### Aim of the task
Whenever the word "time" appears in a line of the listing, copy that line.

### Study material
____

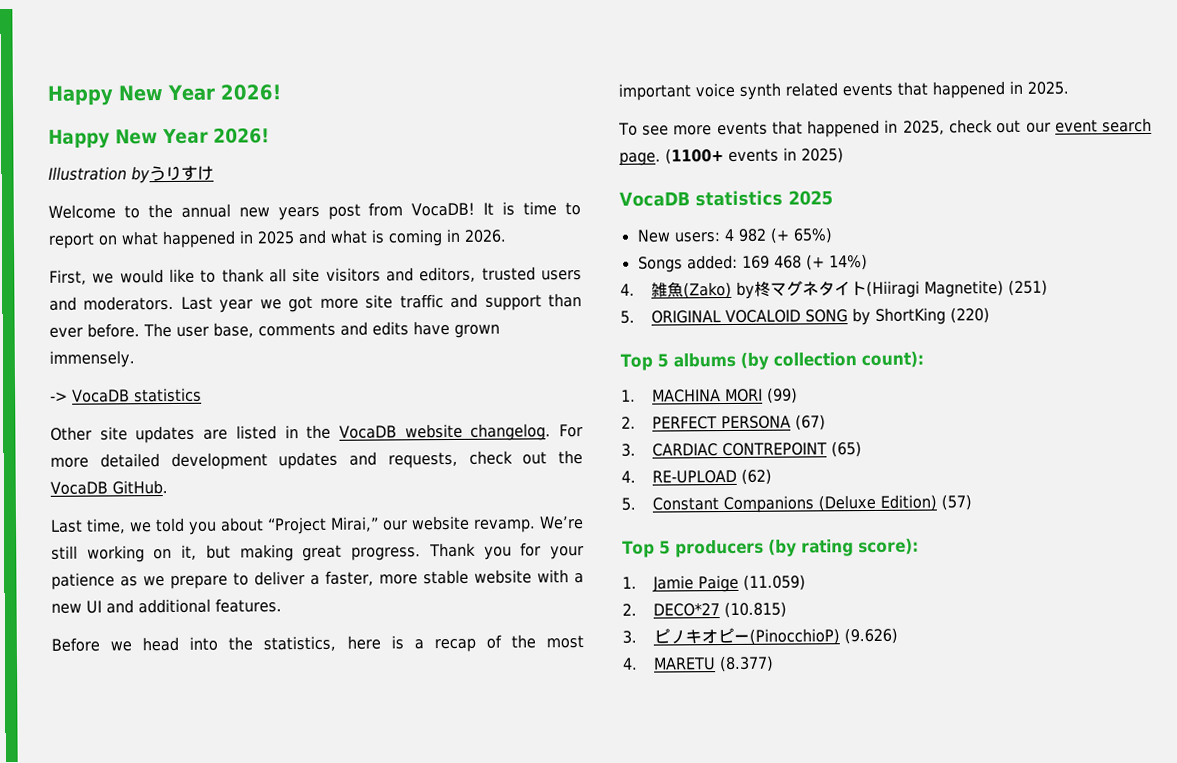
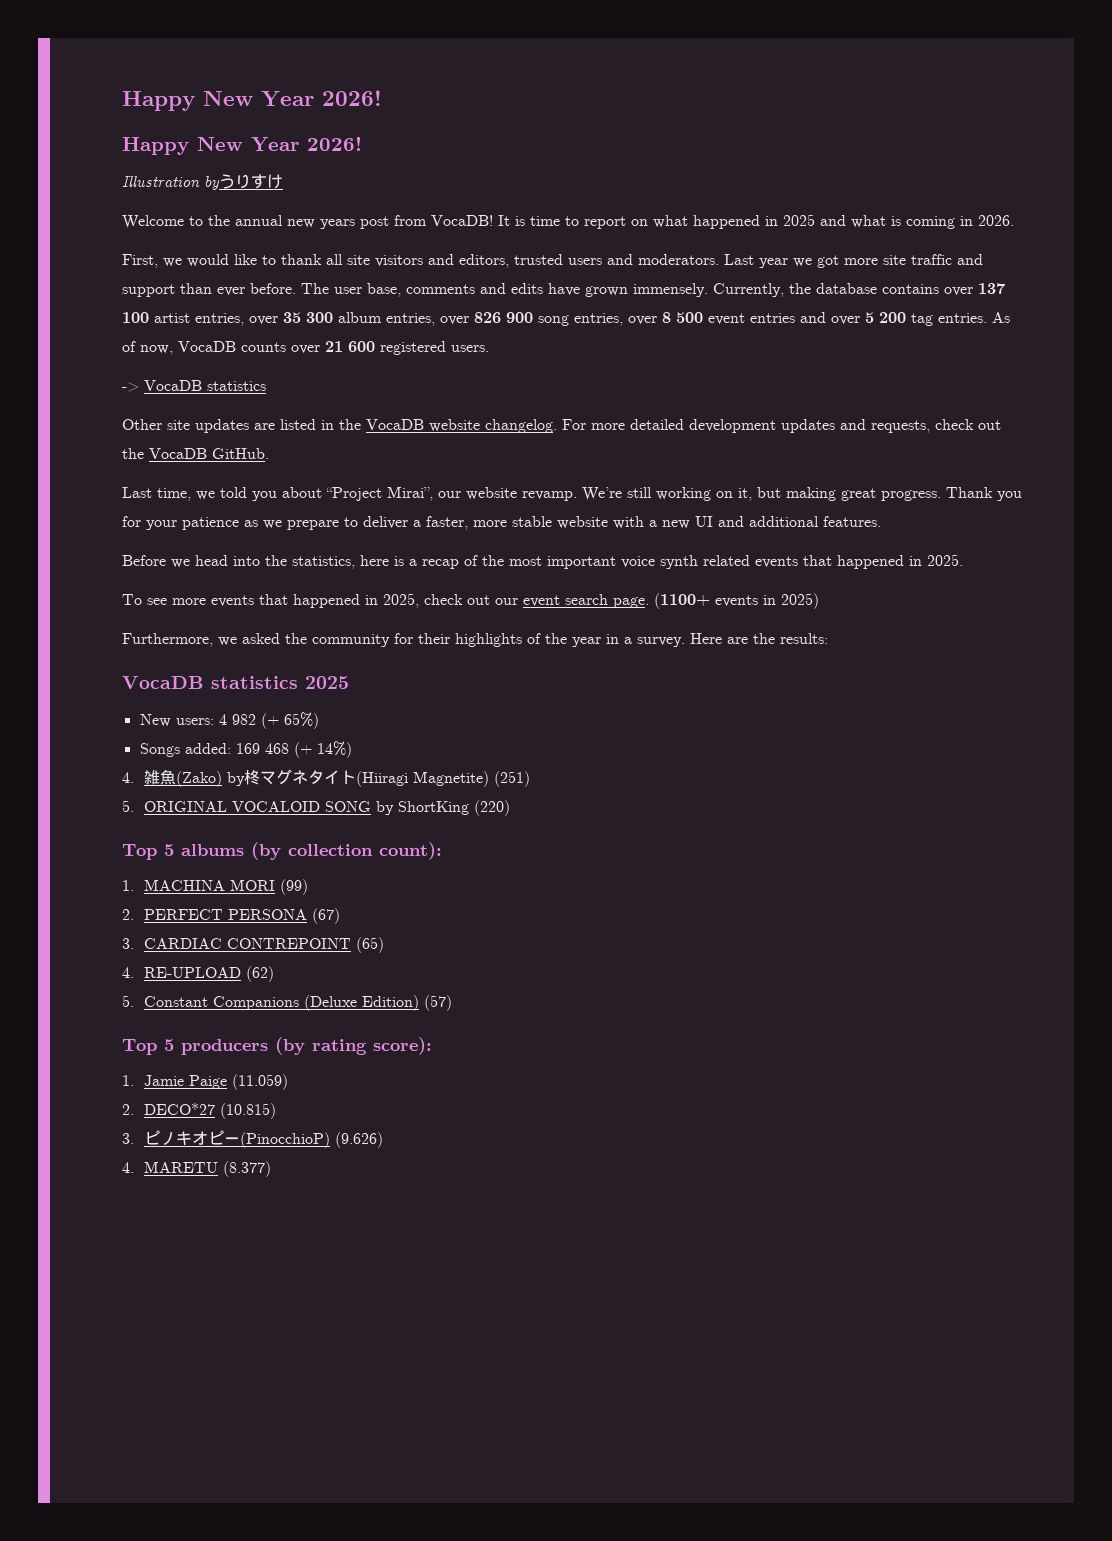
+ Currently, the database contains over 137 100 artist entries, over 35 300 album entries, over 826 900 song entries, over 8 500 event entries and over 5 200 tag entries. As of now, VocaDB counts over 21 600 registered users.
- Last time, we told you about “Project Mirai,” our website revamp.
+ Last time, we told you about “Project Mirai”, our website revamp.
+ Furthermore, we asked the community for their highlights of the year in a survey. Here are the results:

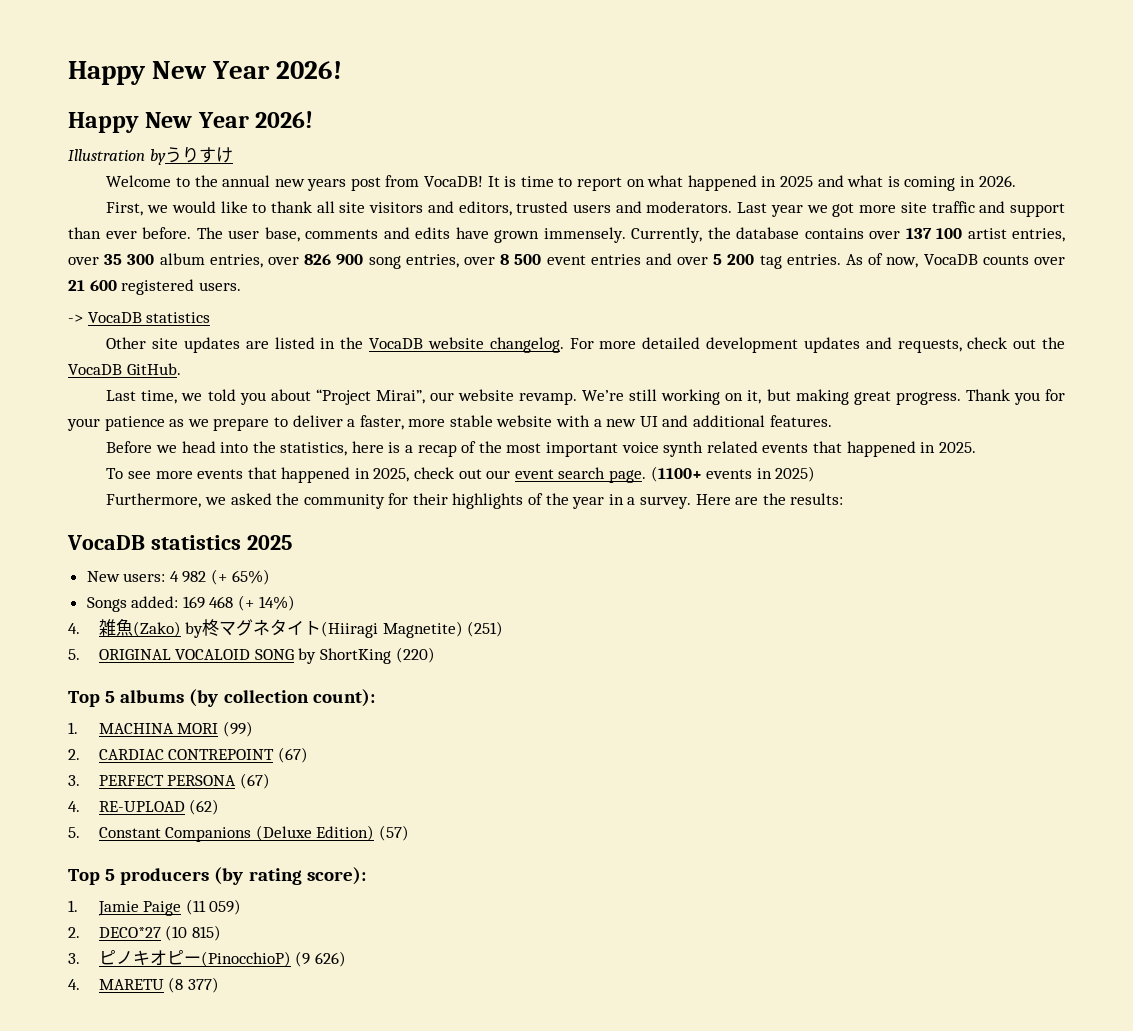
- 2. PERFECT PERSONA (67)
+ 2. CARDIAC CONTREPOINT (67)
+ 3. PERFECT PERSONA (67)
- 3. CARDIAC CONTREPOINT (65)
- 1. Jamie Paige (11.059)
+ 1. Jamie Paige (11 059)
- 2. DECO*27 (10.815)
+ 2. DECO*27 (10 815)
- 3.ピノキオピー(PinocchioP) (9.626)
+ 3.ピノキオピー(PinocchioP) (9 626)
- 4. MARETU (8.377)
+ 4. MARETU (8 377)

____

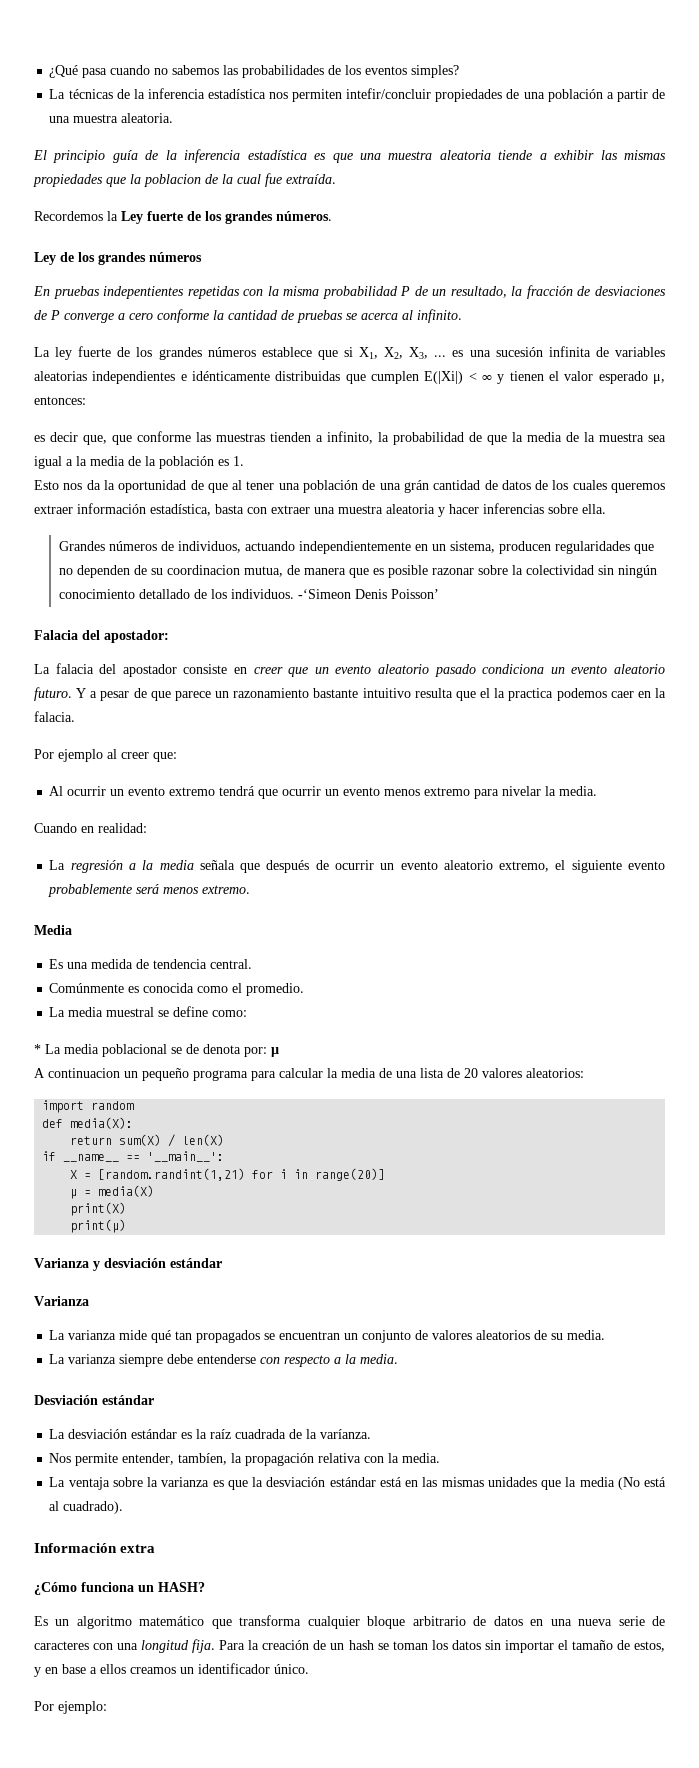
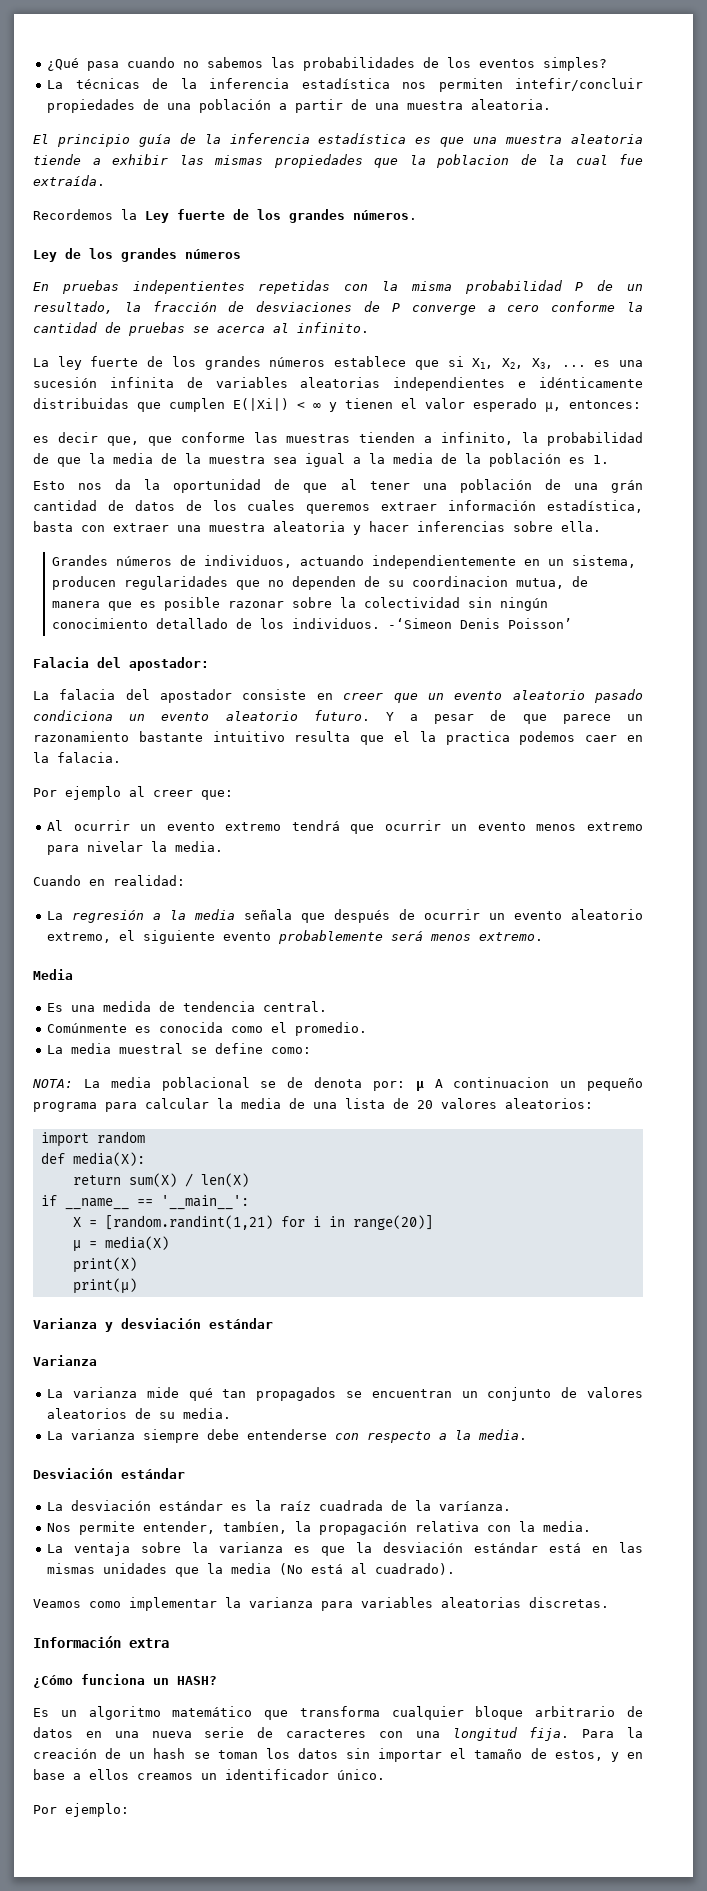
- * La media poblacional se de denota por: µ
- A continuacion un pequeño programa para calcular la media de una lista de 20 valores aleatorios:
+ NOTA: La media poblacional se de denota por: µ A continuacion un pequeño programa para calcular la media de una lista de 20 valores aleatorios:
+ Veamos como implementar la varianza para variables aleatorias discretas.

____

### Solution to the problem
- Last time, we told you about “Project Mirai,” our website revamp.
+ Last time, we told you about “Project Mirai”, our website revamp.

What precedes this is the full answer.